Engineering a Recovery

David Herman, BSCE ’04

At his new home in New Zealand, civil engineer David Herman, BSCE ’04, helps restore the country’s earthquake-damaged buildings. (Frances Oliver)

For fifteen months in 2010–11, a series of earthquakes and aftershocks reaching as high as magnitude 7.1 rocked the city of Christchurch, New Zealand. The February 2011 earthquake alone killed nearly 200 people and destroyed the landmark Christchurch Cathedral.

After the rescue and recovery efforts concluded and the damage was assessed, the Kiwi government urgently appealed to engineers worldwide to help restore the country.
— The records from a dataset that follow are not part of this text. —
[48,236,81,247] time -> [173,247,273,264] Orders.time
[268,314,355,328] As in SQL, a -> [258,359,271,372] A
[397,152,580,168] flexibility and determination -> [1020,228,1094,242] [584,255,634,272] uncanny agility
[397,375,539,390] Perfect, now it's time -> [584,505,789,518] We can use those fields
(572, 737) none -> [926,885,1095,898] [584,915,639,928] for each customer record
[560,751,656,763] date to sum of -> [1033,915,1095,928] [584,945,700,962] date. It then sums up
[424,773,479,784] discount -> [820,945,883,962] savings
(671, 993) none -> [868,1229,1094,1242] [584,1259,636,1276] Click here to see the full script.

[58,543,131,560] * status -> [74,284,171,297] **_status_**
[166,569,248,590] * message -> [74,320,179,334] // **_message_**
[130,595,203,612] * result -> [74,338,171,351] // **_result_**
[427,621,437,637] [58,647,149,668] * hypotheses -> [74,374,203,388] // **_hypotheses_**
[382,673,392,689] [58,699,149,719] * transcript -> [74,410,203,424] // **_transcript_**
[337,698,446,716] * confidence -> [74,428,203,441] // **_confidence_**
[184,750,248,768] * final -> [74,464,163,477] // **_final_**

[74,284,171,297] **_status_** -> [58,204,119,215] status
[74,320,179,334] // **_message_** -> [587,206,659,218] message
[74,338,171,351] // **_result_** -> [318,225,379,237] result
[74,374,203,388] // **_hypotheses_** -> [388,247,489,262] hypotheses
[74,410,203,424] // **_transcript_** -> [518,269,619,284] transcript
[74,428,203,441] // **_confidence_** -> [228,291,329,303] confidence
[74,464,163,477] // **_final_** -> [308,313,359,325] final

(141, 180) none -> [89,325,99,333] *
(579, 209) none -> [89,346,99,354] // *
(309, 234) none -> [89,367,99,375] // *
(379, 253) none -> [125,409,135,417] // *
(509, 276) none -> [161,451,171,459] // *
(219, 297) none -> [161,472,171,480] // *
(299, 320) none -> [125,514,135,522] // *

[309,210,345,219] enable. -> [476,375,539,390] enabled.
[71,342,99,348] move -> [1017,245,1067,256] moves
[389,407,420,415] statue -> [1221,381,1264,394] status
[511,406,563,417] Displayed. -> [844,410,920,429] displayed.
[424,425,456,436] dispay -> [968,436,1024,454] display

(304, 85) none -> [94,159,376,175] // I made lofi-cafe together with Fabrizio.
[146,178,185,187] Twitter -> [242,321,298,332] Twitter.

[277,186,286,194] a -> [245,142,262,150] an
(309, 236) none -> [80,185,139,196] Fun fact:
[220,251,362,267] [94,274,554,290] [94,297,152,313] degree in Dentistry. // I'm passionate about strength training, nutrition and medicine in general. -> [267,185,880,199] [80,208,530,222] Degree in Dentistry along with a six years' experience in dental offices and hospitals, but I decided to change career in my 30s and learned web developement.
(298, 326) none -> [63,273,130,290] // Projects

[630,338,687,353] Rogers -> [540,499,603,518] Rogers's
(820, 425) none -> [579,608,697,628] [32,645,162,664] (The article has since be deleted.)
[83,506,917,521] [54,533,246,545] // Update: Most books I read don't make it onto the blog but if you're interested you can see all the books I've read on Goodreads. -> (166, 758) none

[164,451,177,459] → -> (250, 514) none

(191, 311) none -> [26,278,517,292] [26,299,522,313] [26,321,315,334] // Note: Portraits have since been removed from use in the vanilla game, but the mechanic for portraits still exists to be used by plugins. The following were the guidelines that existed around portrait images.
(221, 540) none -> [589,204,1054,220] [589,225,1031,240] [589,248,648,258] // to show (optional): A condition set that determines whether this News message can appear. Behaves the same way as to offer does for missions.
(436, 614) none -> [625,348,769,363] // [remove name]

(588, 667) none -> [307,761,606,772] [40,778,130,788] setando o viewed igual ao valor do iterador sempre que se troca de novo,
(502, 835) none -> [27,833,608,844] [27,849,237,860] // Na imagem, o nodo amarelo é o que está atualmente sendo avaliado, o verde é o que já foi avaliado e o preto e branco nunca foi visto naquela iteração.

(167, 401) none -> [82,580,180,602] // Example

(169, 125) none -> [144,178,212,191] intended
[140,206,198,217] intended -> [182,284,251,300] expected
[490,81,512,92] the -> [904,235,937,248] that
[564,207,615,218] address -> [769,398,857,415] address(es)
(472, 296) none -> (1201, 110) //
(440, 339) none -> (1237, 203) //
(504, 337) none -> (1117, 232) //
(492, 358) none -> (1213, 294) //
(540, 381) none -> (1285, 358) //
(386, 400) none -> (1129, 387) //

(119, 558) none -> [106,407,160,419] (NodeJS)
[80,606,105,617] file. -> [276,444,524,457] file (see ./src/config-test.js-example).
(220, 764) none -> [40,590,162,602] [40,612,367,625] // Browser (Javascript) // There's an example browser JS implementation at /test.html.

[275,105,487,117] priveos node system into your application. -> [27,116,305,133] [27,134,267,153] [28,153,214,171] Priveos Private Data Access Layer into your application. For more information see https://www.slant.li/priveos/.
David Herman, BSCE ’04, answered that call. Following the lead of a graduate school classmate, he took a job with Holmes ­Consulting Group, a company of engineers working to put the city back together after the quakes. “I thought it would be an interesting opportunity to be a part of the rebuilding and restoration,” ­Herman says. “They ended up demolishing about 60–70 ­percent of the central business district. Typically you don’t design a building to be usable after an earthquake — as you’re more interested in human safety — and they had a lot of historical unreinforced masonry buildings.” ­Unreinforced masonry buildings are notorious for poor ­performance during earthquakes.

Herman’s first task was to design the retrofit of a significant 100-year-old building, named on local and national historic registers, located on the campus of a prep school called Christ’s College.

His services were in great demand, but the decision to relocate was a difficult one. He’d grown content in Seattle, where he had earned a master’s degree in civil engineering at the ­University of Washington. But the Cleveland native had always wanted to work abroad, so in June 2012 he made the 24-hour flight to his new home. An outdoors enthusiast, he quickly became enamored of Christchurch’s proximity to the Pacific Ocean and the mountains. “In some ways it’s like a wilder Seattle,” he notes.

Herman’s first task was to design the retrofit of a significant 100-year-old building, named on local and national historic registers, located on the campus of a prep school called Christ’s College. Original structural notes naturally couldn’t be located for the two-story edifice — which through the years had served as variously as a library and a career center — so Herman’s task has been to strengthen it while also preserving what he calls the “heritage fabric.”

“We want it to look as much like the original as possible,” he says. Thus, they’re building behind veneers and facades while improving the black-and-gray stone structure to better withstand another earthquake. Upon completion, its upper level will house the school’s performing arts ­department.

Herman’s next project is at the Christchurch Arts Centre, an enormous neo-Gothic cultural hub that once housed galleries and theaters but has been closed since the earthquakes. It’s all been an arduous challenge, but Herman says his employer has been particularly supportive. “There’s a big focus on the work–life balance. They’ll tell you to take time off if you’re working too many hours. It’s not as cutthroat as the States.”

Sure, the metric system and driving on the “wrong” side of the road have taken some getting used to, and he sometimes has a hard time understanding the local diction. “Some people here mumble quite a bit and talk really fast. South of here there’s a pretty thick, almost Scottish accent,” he says. But he enjoys backpacking, skiing and rock climbing nearby and has made the most of cultural opportunities, such as a bicycle tour of a local wine region and a rugby tournament in Wellington accompanied by wild parties — an atmosphere he compares to Mardi Gras in New Orleans.

He has no plans to go home anytime soon, and he remains excited to observe the urban planning debate over how to recreate the downtown core. “The city has been slow to come back, but things have been popping up,” he says, noting with a slight smile that the craft brewery scene has ­adequately rebounded. “It feels good to be a part of all this.”